◆ **Structured diff data**
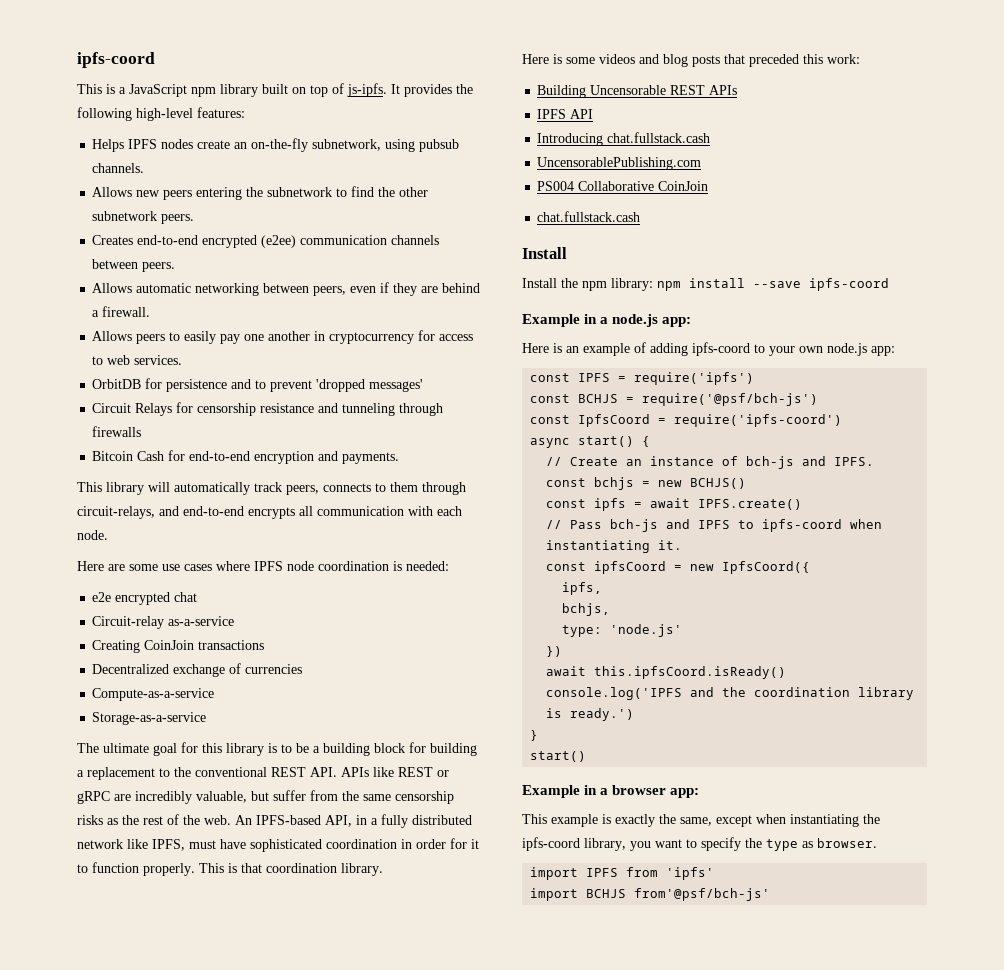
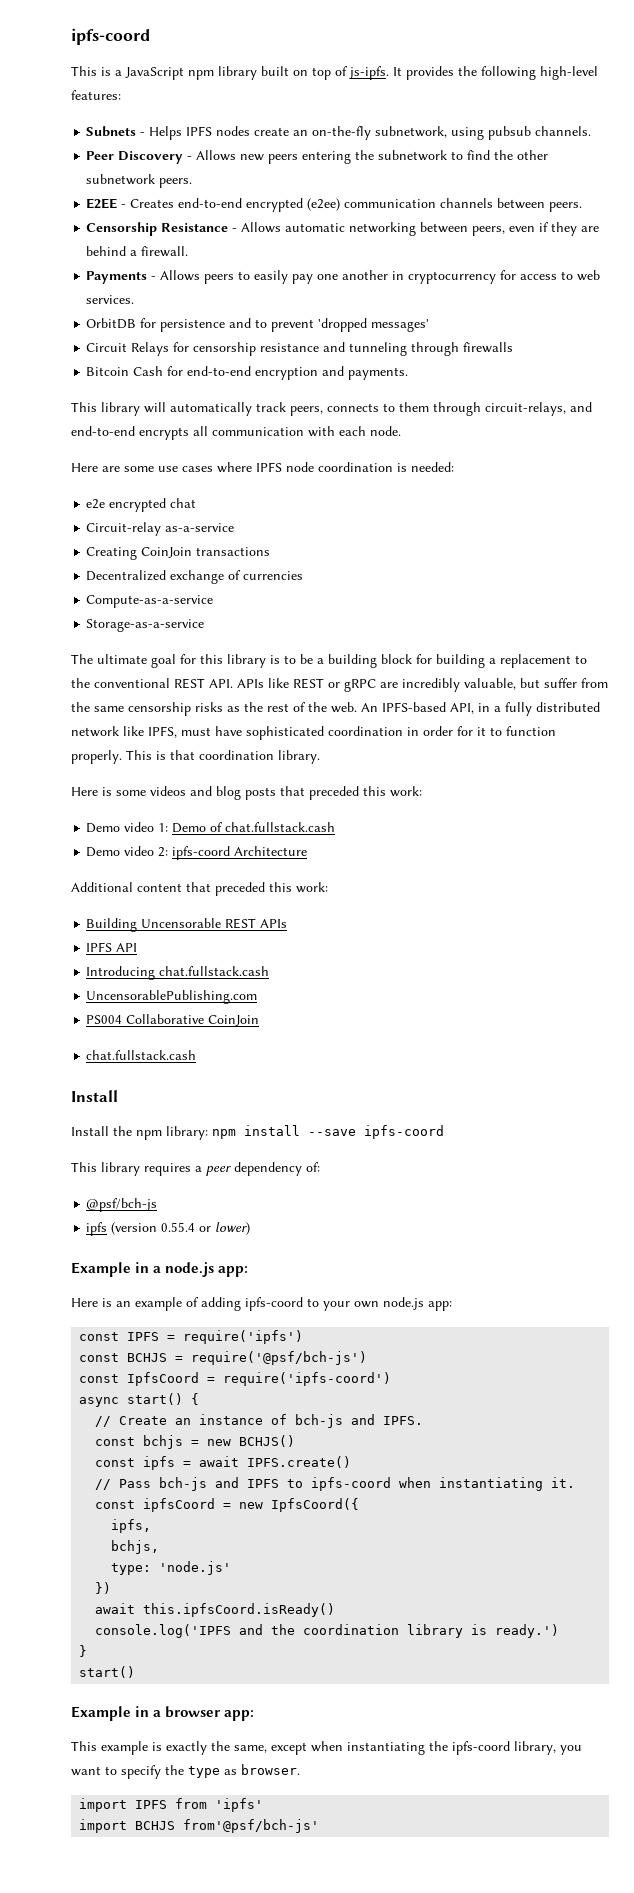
(245, 112) none -> [86,126,146,137] Subnets -
(145, 168) none -> [86,151,193,164] Peer Discovery -
(195, 219) none -> [86,198,127,209] E2EE -
(176, 267) none -> [86,222,238,236] Censorship Resistance -
(151, 311) none -> [86,271,157,284] Payments -
(860, 59) none -> [86,822,336,833] [86,846,308,860] [71,882,328,896] // Demo video 1: Demo of chat.fullstack.cash // Demo video 2: ipfs-coord Architecture // Additional content that preceded this work:
(889, 284) none -> [71,1162,320,1176] [86,1198,158,1212] [86,1222,251,1236] // This library requires a peer dependency of: // @psf/bch-js // ipfs (version 0.55.4 or lower)

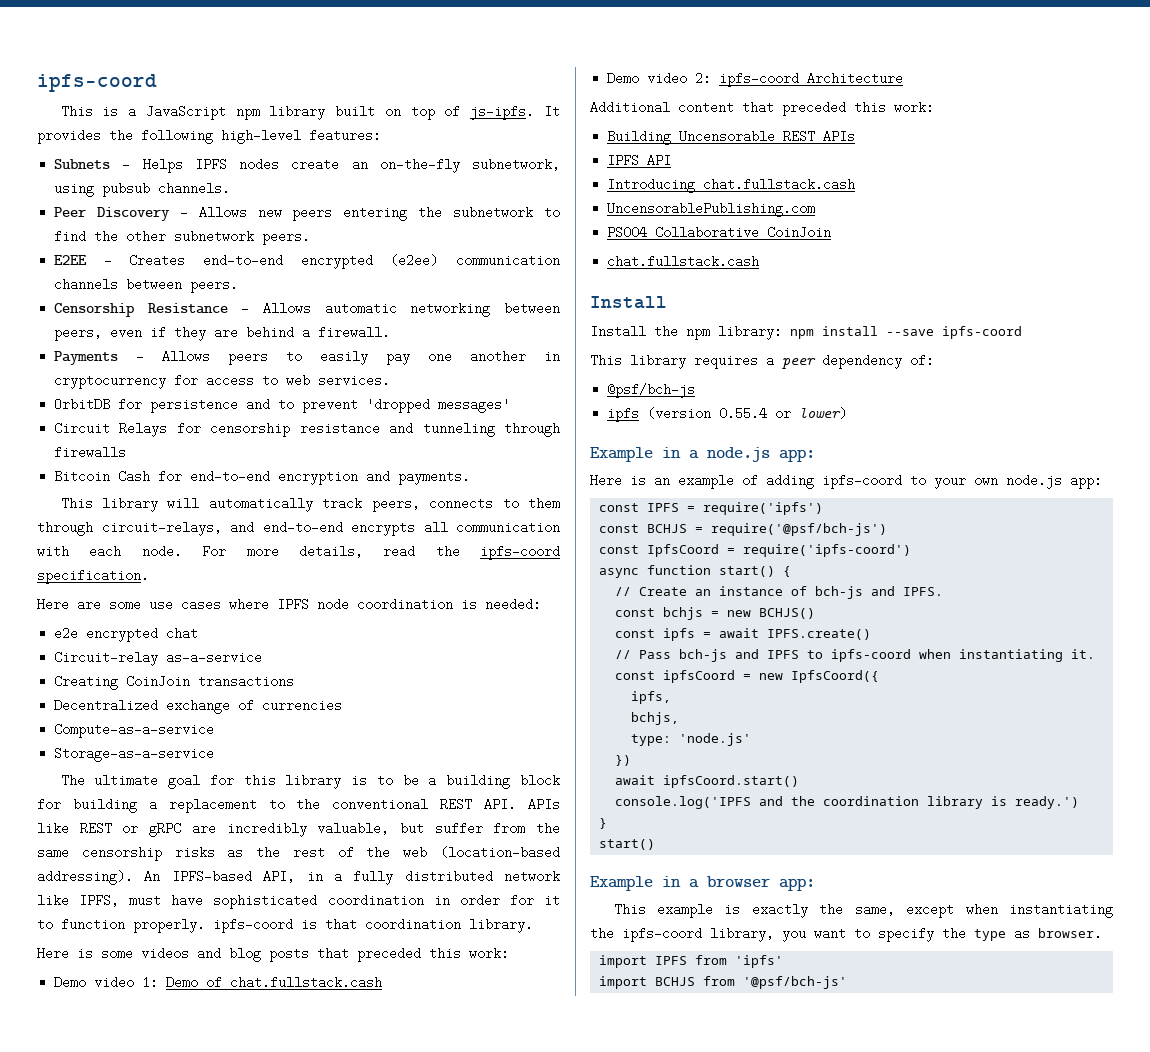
(401, 431) none -> [202,545,560,560] [37,569,149,584] For more details, read the ipfs-coord specification.
[331,702,357,713] web. -> [403,846,560,859] [37,870,133,885] web (location-based addressing).
[126,750,152,760] This -> [213,918,293,933] ipfs-coord
(120, 1402) none -> [647,565,712,575] function
[143,1603,336,1617] this.ipfsCoord.isReady() -> [663,775,800,788] ipfsCoord.start()
[183,1819,320,1833] from'@psf/bch-js' -> [703,976,848,989] from '@psf/bch-js'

◆ **Exercise objective**
Exactly as they appear above, write out all the entries, without pictures.

◆ **Solution to the problem**
(245, 112) none -> [86,126,146,137] Subnets -
(145, 168) none -> [86,151,193,164] Peer Discovery -
(195, 219) none -> [86,198,127,209] E2EE -
(176, 267) none -> [86,222,238,236] Censorship Resistance -
(151, 311) none -> [86,271,157,284] Payments -
(860, 59) none -> [86,822,336,833] [86,846,308,860] [71,882,328,896] // Demo video 1: Demo of chat.fullstack.cash // Demo video 2: ipfs-coord Architecture // Additional content that preceded this work:
(889, 284) none -> [71,1162,320,1176] [86,1198,158,1212] [86,1222,251,1236] // This library requires a peer dependency of: // @psf/bch-js // ipfs (version 0.55.4 or lower)

(401, 431) none -> [202,545,560,560] [37,569,149,584] For more details, read the ipfs-coord specification.
[331,702,357,713] web. -> [403,846,560,859] [37,870,133,885] web (location-based addressing).
[126,750,152,760] This -> [213,918,293,933] ipfs-coord
(120, 1402) none -> [647,565,712,575] function
[143,1603,336,1617] this.ipfsCoord.isReady() -> [663,775,800,788] ipfsCoord.start()
[183,1819,320,1833] from'@psf/bch-js' -> [703,976,848,989] from '@psf/bch-js'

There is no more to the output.